**ENTRIES SHOWN**
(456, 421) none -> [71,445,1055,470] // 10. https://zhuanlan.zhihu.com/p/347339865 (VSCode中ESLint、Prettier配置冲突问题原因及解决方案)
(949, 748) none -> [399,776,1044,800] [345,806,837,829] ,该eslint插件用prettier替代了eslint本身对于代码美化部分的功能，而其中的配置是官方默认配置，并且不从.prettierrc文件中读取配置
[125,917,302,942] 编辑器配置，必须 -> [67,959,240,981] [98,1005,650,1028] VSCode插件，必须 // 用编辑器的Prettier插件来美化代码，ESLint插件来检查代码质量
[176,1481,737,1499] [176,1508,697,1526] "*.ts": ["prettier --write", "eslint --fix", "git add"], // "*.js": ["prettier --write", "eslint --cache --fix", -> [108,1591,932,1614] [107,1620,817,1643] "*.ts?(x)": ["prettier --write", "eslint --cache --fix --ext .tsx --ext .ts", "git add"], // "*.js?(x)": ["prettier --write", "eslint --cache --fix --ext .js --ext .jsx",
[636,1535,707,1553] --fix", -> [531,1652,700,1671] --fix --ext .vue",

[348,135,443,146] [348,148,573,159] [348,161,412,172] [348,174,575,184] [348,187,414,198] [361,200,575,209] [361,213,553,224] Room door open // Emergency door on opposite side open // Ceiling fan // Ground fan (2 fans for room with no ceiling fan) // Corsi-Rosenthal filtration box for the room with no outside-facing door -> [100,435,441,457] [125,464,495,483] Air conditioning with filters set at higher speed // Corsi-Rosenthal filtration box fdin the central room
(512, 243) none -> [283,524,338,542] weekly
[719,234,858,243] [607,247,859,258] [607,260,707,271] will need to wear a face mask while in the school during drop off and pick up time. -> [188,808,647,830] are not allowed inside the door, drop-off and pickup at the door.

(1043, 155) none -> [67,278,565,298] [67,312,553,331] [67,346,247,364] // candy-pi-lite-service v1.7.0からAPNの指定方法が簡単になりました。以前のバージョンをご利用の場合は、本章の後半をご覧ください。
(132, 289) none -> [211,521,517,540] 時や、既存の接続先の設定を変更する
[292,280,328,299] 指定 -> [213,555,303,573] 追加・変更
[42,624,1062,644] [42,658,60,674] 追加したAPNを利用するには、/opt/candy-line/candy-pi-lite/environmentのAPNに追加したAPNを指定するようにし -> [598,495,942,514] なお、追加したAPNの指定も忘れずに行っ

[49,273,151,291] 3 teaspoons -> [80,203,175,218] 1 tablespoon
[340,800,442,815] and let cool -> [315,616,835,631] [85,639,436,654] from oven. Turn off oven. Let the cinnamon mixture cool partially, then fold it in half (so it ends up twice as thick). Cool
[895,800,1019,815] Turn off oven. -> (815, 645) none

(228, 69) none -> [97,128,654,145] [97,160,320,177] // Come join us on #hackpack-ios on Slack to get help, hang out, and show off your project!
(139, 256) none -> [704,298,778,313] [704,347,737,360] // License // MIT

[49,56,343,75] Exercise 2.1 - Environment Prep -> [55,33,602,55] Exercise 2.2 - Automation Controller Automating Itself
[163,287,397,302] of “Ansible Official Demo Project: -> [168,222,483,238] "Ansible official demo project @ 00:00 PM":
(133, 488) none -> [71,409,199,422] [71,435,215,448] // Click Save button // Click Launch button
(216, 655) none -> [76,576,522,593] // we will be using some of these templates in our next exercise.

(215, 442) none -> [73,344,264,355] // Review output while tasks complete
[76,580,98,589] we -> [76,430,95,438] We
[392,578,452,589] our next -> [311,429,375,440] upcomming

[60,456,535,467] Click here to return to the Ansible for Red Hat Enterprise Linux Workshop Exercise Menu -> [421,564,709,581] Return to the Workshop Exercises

**YOUR TASK**
Once more, write out the records above, exactly as they stand.

**PROBLEM SOLUTION**
(456, 421) none -> [71,445,1055,470] // 10. https://zhuanlan.zhihu.com/p/347339865 (VSCode中ESLint、Prettier配置冲突问题原因及解决方案)
(949, 748) none -> [399,776,1044,800] [345,806,837,829] ,该eslint插件用prettier替代了eslint本身对于代码美化部分的功能，而其中的配置是官方默认配置，并且不从.prettierrc文件中读取配置
[125,917,302,942] 编辑器配置，必须 -> [67,959,240,981] [98,1005,650,1028] VSCode插件，必须 // 用编辑器的Prettier插件来美化代码，ESLint插件来检查代码质量
[176,1481,737,1499] [176,1508,697,1526] "*.ts": ["prettier --write", "eslint --fix", "git add"], // "*.js": ["prettier --write", "eslint --cache --fix", -> [108,1591,932,1614] [107,1620,817,1643] "*.ts?(x)": ["prettier --write", "eslint --cache --fix --ext .tsx --ext .ts", "git add"], // "*.js?(x)": ["prettier --write", "eslint --cache --fix --ext .js --ext .jsx",
[636,1535,707,1553] --fix", -> [531,1652,700,1671] --fix --ext .vue",

[348,135,443,146] [348,148,573,159] [348,161,412,172] [348,174,575,184] [348,187,414,198] [361,200,575,209] [361,213,553,224] Room door open // Emergency door on opposite side open // Ceiling fan // Ground fan (2 fans for room with no ceiling fan) // Corsi-Rosenthal filtration box for the room with no outside-facing door -> [100,435,441,457] [125,464,495,483] Air conditioning with filters set at higher speed // Corsi-Rosenthal filtration box fdin the central room
(512, 243) none -> [283,524,338,542] weekly
[719,234,858,243] [607,247,859,258] [607,260,707,271] will need to wear a face mask while in the school during drop off and pick up time. -> [188,808,647,830] are not allowed inside the door, drop-off and pickup at the door.

(1043, 155) none -> [67,278,565,298] [67,312,553,331] [67,346,247,364] // candy-pi-lite-service v1.7.0からAPNの指定方法が簡単になりました。以前のバージョンをご利用の場合は、本章の後半をご覧ください。
(132, 289) none -> [211,521,517,540] 時や、既存の接続先の設定を変更する
[292,280,328,299] 指定 -> [213,555,303,573] 追加・変更
[42,624,1062,644] [42,658,60,674] 追加したAPNを利用するには、/opt/candy-line/candy-pi-lite/environmentのAPNに追加したAPNを指定するようにし -> [598,495,942,514] なお、追加したAPNの指定も忘れずに行っ

[49,273,151,291] 3 teaspoons -> [80,203,175,218] 1 tablespoon
[340,800,442,815] and let cool -> [315,616,835,631] [85,639,436,654] from oven. Turn off oven. Let the cinnamon mixture cool partially, then fold it in half (so it ends up twice as thick). Cool
[895,800,1019,815] Turn off oven. -> (815, 645) none

(228, 69) none -> [97,128,654,145] [97,160,320,177] // Come join us on #hackpack-ios on Slack to get help, hang out, and show off your project!
(139, 256) none -> [704,298,778,313] [704,347,737,360] // License // MIT

[49,56,343,75] Exercise 2.1 - Environment Prep -> [55,33,602,55] Exercise 2.2 - Automation Controller Automating Itself
[163,287,397,302] of “Ansible Official Demo Project: -> [168,222,483,238] "Ansible official demo project @ 00:00 PM":
(133, 488) none -> [71,409,199,422] [71,435,215,448] // Click Save button // Click Launch button
(216, 655) none -> [76,576,522,593] // we will be using some of these templates in our next exercise.

(215, 442) none -> [73,344,264,355] // Review output while tasks complete
[76,580,98,589] we -> [76,430,95,438] We
[392,578,452,589] our next -> [311,429,375,440] upcomming

[60,456,535,467] Click here to return to the Ansible for Red Hat Enterprise Linux Workshop Exercise Menu -> [421,564,709,581] Return to the Workshop Exercises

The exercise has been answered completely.